In Esmeralda's collages there are some reoccurring images such as eyes, snakes, hands, jewels and details of Canaletto's paintings to name but a few.

Artistic taste
Instead, the final aesthetic is the fruit of the different choice initially of the predominant cut out material: the almost exclusive use of reproductions of old paintings will give the work an antique tinge more than a collage with photos of animals, reportage or advertising.

Technique
As with many artisanal techniques, theory plays a minimal role with respect to experience. There are no special secrets involved in Esmeralda's use of scissors or paste. The perfection both of the cutting and pasting make it difficult for the eye to define edges that are the fruit of years of experience: to cut out the single notes of a musical score, line objects with tissue paper or cover small spheres with the thick pages of art books are all the fruit of an extraordinary virtuosity. The paste was always Vinavil diluted with water according to the type of paper to be pasted. The composition was held firm under various transparent sheets of glass: these prevented all the pieces from moving about and at the same time provided a view of the final effect by flattening the many cut outs with their weight. Once finished, the composition was taken apart, the pieces numbered with small pencil marks indicating their positions, and, lastly, pasted piece by piece. For the best effect, each single piece was pasted using the strong pressure of the fingers.

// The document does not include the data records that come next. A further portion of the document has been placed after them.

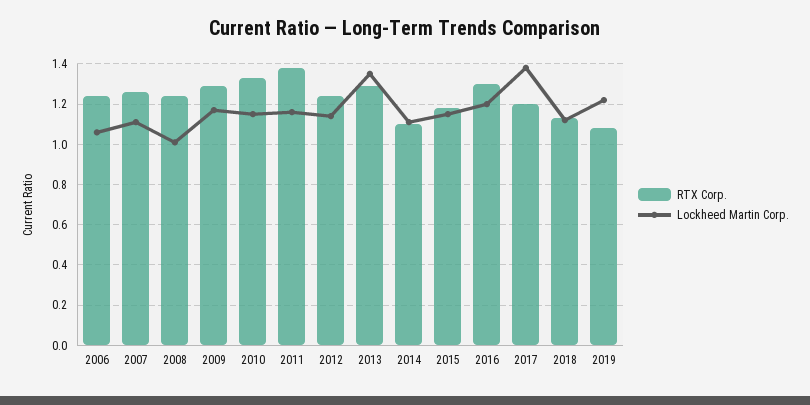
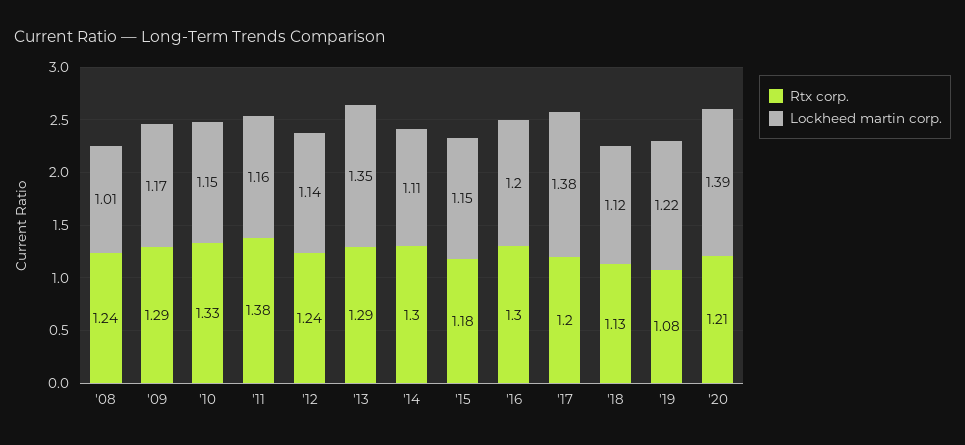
RTX Corp., 2006: 1.25 -> none
Lockheed Martin Corp., 2006: 1.05 -> none
RTX Corp., 2007: 1.25 -> none
Lockheed Martin Corp., 2007: 1.1 -> none
RTX Corp., 2014: 1.1 -> 1.3
RTX Corp., '20: none -> 1.21
Lockheed Martin Corp., '20: none -> 1.39

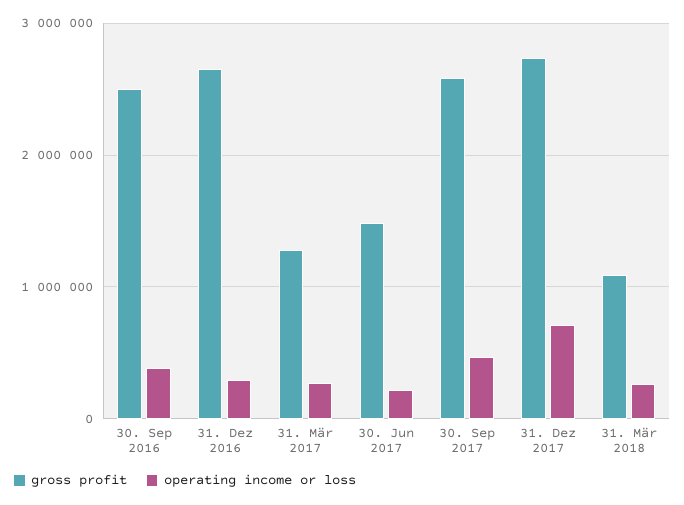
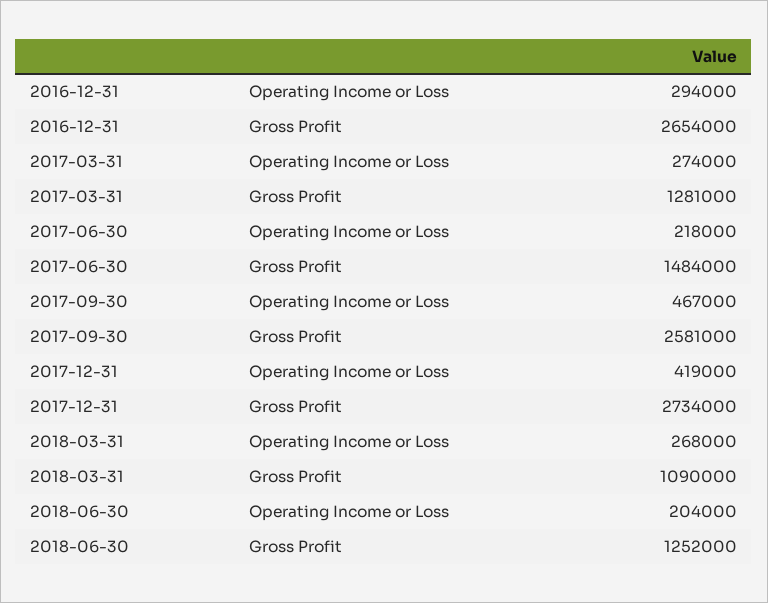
gross profit, 30. Sep 2016: 2500000 -> none
operating income or loss, 30. Sep 2016: 400000 -> none
operating income or loss, 31. Dez 2017: 700000 -> 419000
operating income or loss, 2018-06-30: none -> 204000
gross profit, 2018-06-30: none -> 1252000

Once finished, it was covered with a veil of paste diluted with water there by creating a patina over which a transparent varnish was then passed.

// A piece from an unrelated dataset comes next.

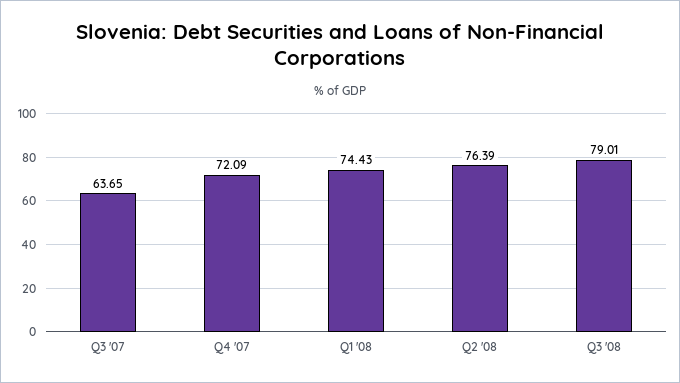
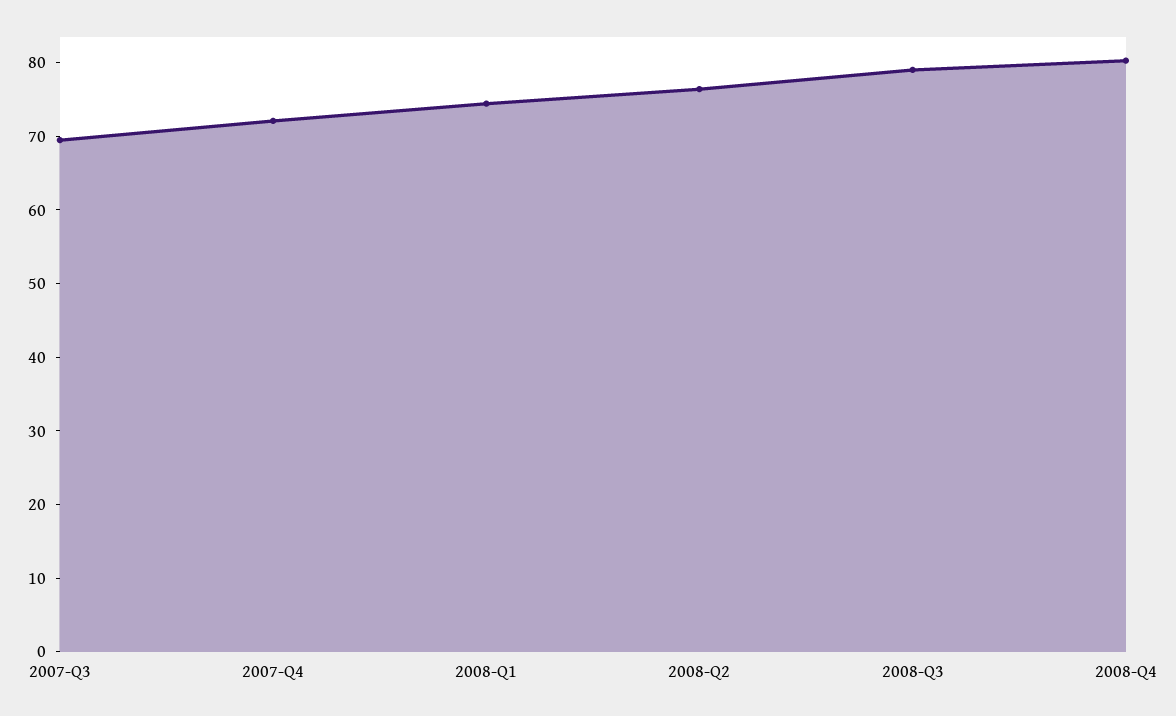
Q3 '07: 63.65 -> 70
2008-Q4: none -> 80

The paper material used had a variety of origins: photos of articles and of advertising from all kinds of magazines, newspapers, ancient manuscripts, tables of bestiaries and original etchings (when the prices were feasible) and later, reproductions from these; art books, especially the collection "I Maestri del Colore" (short and well illustrated monographs of Old Masters published in Italy for more than forty years);tissue paper, wallpapers (Nobilis, Paris), widely distributed inexpensive magazines which when treated with acid 'dissolved' the images. Her imagination and her scissors were ravenous for any kind of written or illustrated paper.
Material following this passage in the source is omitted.